▶ PROBLEM TO SOLVE: Your task is to write out exactly the lines of the listing below, from the first down to the line that holds "[41,752,180,769] 5 sold".
= = = = =
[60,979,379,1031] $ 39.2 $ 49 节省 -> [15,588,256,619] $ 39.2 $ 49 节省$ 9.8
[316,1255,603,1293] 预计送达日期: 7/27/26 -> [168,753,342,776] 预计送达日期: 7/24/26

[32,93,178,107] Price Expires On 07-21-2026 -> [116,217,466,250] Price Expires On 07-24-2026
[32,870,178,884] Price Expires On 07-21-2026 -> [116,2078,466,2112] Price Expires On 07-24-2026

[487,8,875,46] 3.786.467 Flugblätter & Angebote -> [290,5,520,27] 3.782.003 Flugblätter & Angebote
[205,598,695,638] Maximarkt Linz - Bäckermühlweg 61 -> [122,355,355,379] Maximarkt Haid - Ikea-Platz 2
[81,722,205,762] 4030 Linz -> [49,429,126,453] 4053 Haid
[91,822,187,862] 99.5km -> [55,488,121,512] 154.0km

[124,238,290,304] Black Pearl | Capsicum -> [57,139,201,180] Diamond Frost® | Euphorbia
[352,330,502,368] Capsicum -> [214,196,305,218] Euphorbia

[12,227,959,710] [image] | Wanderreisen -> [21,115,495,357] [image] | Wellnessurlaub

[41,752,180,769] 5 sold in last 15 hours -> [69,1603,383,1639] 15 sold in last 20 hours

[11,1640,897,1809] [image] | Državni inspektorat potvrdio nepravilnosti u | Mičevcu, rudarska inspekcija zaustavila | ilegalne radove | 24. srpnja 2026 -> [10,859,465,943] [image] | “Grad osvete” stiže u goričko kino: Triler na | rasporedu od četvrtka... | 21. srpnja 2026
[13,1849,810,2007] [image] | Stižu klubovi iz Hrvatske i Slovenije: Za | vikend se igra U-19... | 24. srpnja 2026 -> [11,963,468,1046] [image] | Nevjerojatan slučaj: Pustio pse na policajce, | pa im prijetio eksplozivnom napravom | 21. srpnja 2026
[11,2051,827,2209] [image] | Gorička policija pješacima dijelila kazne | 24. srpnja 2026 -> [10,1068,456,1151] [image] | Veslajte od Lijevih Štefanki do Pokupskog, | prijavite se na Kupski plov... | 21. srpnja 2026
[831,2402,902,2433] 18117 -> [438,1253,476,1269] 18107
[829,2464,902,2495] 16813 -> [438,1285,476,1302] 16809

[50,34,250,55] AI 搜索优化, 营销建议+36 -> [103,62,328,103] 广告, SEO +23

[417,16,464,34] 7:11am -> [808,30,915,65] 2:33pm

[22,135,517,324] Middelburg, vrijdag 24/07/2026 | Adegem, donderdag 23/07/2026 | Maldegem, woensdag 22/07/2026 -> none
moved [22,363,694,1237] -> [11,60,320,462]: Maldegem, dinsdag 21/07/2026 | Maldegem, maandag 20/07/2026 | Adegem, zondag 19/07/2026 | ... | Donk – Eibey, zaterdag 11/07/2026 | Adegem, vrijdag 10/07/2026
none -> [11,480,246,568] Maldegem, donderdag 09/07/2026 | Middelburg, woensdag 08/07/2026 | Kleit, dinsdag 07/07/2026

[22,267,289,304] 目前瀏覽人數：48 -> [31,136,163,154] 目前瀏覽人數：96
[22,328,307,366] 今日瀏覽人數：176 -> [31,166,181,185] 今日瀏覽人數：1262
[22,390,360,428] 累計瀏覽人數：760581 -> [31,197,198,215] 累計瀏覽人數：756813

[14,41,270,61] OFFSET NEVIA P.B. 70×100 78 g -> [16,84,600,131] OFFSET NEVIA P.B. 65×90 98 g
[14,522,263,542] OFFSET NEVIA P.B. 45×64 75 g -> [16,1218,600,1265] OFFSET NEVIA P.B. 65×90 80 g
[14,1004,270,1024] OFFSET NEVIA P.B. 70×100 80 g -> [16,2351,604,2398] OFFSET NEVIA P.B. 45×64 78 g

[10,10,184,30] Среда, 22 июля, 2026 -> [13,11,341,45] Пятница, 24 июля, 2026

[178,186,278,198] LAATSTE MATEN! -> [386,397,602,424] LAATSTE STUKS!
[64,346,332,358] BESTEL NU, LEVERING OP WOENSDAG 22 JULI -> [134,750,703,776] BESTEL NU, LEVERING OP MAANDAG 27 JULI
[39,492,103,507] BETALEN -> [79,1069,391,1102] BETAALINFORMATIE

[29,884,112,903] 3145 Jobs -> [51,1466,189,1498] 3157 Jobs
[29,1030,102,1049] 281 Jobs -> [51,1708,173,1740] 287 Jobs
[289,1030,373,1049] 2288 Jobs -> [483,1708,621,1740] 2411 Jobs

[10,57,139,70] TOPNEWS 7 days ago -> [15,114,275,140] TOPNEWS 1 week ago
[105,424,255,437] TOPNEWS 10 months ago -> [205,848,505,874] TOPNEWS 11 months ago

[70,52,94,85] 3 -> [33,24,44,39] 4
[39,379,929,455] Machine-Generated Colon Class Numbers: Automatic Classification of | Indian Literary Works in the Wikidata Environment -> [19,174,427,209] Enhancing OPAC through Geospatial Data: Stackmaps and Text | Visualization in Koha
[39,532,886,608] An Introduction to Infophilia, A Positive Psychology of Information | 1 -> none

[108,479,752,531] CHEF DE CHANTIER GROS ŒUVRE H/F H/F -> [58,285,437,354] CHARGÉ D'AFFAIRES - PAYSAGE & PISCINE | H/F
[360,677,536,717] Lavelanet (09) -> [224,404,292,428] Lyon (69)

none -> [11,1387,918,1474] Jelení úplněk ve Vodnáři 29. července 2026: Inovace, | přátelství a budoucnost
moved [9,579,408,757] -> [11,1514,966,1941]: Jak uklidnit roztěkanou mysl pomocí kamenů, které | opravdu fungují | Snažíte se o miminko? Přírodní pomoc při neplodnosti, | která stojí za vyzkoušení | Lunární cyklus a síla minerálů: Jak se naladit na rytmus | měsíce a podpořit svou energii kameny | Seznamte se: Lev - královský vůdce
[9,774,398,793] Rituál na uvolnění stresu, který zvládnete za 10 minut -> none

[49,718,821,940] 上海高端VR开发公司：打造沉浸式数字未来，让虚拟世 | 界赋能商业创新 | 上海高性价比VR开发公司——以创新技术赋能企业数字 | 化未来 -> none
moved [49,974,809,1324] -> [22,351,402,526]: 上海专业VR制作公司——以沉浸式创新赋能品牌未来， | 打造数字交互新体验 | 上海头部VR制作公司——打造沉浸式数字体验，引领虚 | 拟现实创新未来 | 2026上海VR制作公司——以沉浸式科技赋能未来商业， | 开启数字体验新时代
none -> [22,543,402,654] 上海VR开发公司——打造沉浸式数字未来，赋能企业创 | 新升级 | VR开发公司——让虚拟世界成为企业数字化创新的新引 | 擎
= = = = =
▶ FINISHED TASK:
[60,979,379,1031] $ 39.2 $ 49 节省 -> [15,588,256,619] $ 39.2 $ 49 节省$ 9.8
[316,1255,603,1293] 预计送达日期: 7/27/26 -> [168,753,342,776] 预计送达日期: 7/24/26

[32,93,178,107] Price Expires On 07-21-2026 -> [116,217,466,250] Price Expires On 07-24-2026
[32,870,178,884] Price Expires On 07-21-2026 -> [116,2078,466,2112] Price Expires On 07-24-2026

[487,8,875,46] 3.786.467 Flugblätter & Angebote -> [290,5,520,27] 3.782.003 Flugblätter & Angebote
[205,598,695,638] Maximarkt Linz - Bäckermühlweg 61 -> [122,355,355,379] Maximarkt Haid - Ikea-Platz 2
[81,722,205,762] 4030 Linz -> [49,429,126,453] 4053 Haid
[91,822,187,862] 99.5km -> [55,488,121,512] 154.0km

[124,238,290,304] Black Pearl | Capsicum -> [57,139,201,180] Diamond Frost® | Euphorbia
[352,330,502,368] Capsicum -> [214,196,305,218] Euphorbia

[12,227,959,710] [image] | Wanderreisen -> [21,115,495,357] [image] | Wellnessurlaub

[41,752,180,769] 5 sold in last 15 hours -> [69,1603,383,1639] 15 sold in last 20 hours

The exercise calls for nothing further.